--- RECORDS Enclosed Below ---
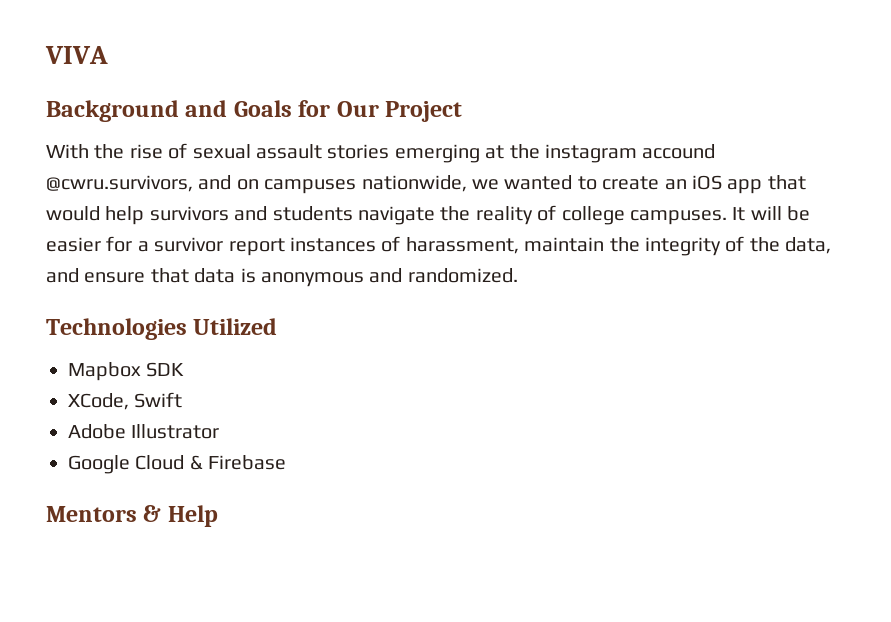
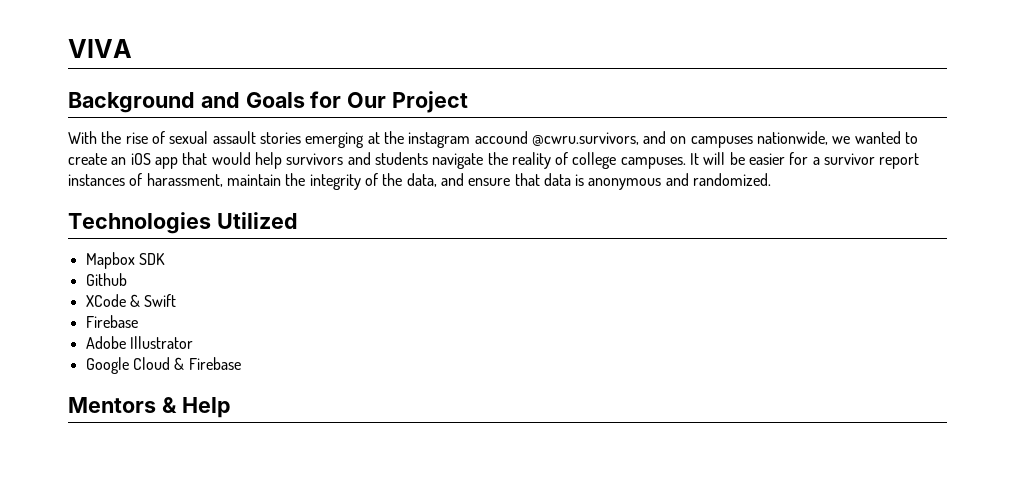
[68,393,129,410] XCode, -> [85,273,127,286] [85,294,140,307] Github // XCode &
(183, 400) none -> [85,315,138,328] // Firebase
--- End of Enclosed RECORDS ---
--- RECORDS Enclosed Below ---
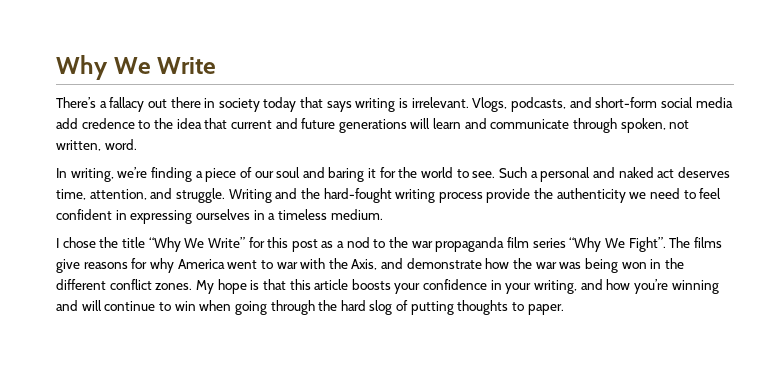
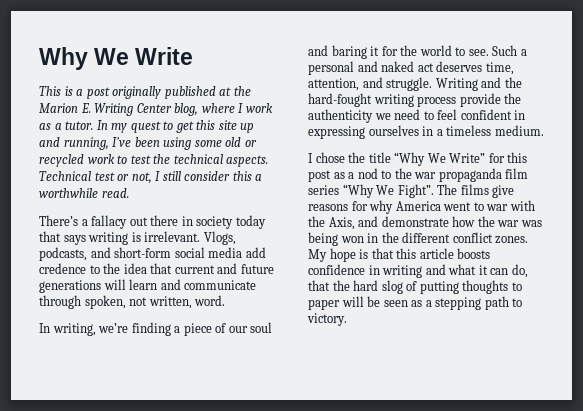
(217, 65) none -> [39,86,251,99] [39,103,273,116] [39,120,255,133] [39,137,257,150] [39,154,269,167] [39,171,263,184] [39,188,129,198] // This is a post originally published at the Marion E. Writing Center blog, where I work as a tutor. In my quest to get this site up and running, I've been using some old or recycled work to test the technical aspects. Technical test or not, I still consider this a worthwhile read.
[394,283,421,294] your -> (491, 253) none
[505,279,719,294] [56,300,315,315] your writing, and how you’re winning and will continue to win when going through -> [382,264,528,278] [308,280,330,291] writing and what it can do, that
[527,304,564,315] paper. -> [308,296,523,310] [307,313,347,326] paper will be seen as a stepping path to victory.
--- End of Enclosed RECORDS ---
◆ **YOUR GOAL**
Taking the entries above, print exactly the lines starting at the line with "[505,279,719,294] [56,300,315,315] your" and ending at the line with "[527,304,564,315] paper. ->", both included.

◆ **RESULT FOR THIS EXERCISE**
[505,279,719,294] [56,300,315,315] your writing, and how you’re winning and will continue to win when going through -> [382,264,528,278] [308,280,330,291] writing and what it can do, that
[527,304,564,315] paper. -> [308,296,523,310] [307,313,347,326] paper will be seen as a stepping path to victory.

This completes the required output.